И тут же притаившаяся до этого на какое-то время железная смерть вновь обрушилась на него, на реку, на плот с детьми. Жестокая свинцовая плеть рассекла плот надвое, ударила по детям, по маленькой девочке в розовом платье, так похожей на его сестру.
Он успел увидеть через фонарь самолетной кабины лицо человека, расстреливающего детей с высоты бреющего полета. Успел увидеть, но не успел запомнить — его опрокинуло в воду, и он, чувствуя, что идет вниз, в глубину, не сопротивлялся тяжелой и прохладной воде, укрывшей его от черно-багрового мрака.
Кто-то с силой рванул его вверх, к свету.
Он начал сопротивляться! Он не хотел к свету!
* * *
Какое это было доброе, ласковое, светлое имя — Фаля… Иногда оно на какое-то время вытесняло из его памяти то безумное, страшное, что увидел он в сожженном и разрушенном городе, но обнаженная, обгоревшая в багрово-черном пламени душа его осталась прежней — опережая разум, она по-прежнему воспринимала окружающее до странного стремительно и необычно.
Он видел, как горит в огне живой человек — его мать, видел, как горит небо, как горят земля и вода. Теперь в нем самом тлела обгоревшая в том же пламени душа, перебивая боль в обожженных руках. И только ласковое имя Фаля, почему-то произносимое в его памяти всегда голосом матери, гасило на короткое время этот тлеющий костер…
Самым страшным для него было пробуждение. Во сне — если не снилась мать — он забывался. Но, просыпаясь утром или среди ночи, он вздрагивал в ужасе, вспомнив, что случилось. И обгоревшая, обнаженная душа снова начинала опережать разум, вызывая в памяти то, что он раньше не помнил никогда, воспринимая окружающее жутко и обостренно, заставляя его догадываться, предчувствовать, что именно произойдет сейчас, что сделают или скажут окружающие его люди.
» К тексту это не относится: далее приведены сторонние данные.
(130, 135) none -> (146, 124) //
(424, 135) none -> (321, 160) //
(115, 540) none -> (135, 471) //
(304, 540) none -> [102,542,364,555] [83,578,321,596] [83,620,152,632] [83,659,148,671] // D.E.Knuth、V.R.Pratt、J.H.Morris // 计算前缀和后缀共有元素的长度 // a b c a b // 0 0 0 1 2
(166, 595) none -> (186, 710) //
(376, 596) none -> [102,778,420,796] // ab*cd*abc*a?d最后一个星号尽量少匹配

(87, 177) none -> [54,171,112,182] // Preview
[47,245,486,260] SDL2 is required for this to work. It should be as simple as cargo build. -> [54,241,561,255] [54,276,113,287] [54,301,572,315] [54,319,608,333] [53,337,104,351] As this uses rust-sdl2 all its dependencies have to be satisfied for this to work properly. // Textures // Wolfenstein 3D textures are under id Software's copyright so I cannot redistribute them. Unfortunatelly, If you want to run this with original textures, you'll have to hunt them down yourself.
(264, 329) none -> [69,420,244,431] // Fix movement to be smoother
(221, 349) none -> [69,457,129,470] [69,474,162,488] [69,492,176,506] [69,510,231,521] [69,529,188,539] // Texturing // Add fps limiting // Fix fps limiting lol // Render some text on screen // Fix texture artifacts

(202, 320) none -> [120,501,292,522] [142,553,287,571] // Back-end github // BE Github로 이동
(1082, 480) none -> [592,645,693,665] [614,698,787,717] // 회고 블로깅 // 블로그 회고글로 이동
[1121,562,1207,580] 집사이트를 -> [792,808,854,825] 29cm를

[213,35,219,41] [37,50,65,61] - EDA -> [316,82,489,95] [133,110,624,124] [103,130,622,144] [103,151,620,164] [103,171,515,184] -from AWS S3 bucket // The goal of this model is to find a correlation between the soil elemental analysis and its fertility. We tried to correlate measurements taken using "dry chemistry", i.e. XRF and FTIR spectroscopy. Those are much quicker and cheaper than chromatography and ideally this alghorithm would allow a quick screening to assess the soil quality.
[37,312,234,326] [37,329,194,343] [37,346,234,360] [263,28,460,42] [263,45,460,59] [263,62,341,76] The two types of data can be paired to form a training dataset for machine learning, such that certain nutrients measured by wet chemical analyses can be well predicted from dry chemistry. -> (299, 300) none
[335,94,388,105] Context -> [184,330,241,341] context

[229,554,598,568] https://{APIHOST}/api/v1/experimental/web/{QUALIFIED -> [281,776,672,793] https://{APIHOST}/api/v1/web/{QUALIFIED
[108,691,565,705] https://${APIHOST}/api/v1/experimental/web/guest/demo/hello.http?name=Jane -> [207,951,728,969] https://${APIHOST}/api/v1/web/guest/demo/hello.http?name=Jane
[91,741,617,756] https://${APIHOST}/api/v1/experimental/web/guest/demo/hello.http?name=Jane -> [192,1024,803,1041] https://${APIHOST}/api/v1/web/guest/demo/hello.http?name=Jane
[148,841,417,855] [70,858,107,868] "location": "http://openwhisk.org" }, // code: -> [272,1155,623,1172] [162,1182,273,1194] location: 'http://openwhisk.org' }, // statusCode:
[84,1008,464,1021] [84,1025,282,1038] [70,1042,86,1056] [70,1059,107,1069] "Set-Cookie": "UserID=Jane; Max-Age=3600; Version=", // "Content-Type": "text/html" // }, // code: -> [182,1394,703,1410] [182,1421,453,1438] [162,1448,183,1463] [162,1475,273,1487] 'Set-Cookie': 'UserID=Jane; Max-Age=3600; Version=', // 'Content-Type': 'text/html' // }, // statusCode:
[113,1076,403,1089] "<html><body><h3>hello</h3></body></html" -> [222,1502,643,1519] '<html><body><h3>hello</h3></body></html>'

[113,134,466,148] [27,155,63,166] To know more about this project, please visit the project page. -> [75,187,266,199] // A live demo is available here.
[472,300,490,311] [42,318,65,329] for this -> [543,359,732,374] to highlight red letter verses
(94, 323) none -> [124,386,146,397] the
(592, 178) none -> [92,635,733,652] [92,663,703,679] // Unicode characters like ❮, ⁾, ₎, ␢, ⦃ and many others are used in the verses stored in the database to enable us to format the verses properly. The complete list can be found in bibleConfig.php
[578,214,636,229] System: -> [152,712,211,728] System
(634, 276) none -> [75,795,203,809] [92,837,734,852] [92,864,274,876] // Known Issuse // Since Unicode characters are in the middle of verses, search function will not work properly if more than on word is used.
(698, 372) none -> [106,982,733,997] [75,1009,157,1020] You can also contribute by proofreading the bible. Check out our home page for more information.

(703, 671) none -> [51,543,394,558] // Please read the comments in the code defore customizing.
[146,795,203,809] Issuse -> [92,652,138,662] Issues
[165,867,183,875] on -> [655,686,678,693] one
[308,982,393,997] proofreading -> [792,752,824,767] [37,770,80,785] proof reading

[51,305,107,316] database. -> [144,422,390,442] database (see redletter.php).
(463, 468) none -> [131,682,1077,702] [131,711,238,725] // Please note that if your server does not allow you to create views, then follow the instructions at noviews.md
Тогда он, убивая это страшное состояние своей души, воскрешал в ней голос матери.
Фаля! Фаля! Фаля! Фаля!
Он повторял это слово и сам, повторял как заклинание… Осень в этом городе, куда они приезжали раньше каждое лето и который раньше казался ему таким светлым, была промозглой, слепой. Слепые, без единой полосочки света вечерние окна домов, улицы с погасшими фонарями, небо без звезд, затянутое тучами, серые бесцветные дни.
В маленькой комнатке, что осталась теперь у них после того, как дед пустил в большую комнату эвакуированную семью, было темно и глухо от светомаскировочных штор из черного дерматина. Валентин иногда забывал о том, что утром эти шторы надо поднять, но даже когда он не забывал это сделать, оконные стекла, перекрещенные бумажными полосками, казалось, не впускали свет в комнату. Вернее, они впускали его, но это был не тот, не прежний, а какой-то совсем другой свет, унылый и пасмурный. И сами окна словно утратили свое назначение, стали похожи на прицельные щели в пулеметном щите. И светлая девочка со светлым ласковым именем была уже не той, не прежней светлой девочкой, в глазах которой отражалось чудо — увиденный ею спектакль на сцене театра. Теперь в глазах этой девочки с бледным лицом и синими жилочками на висках не было света… Да неужто это было когда-то — и светлая девочка в белой испанской шапочке, и театр?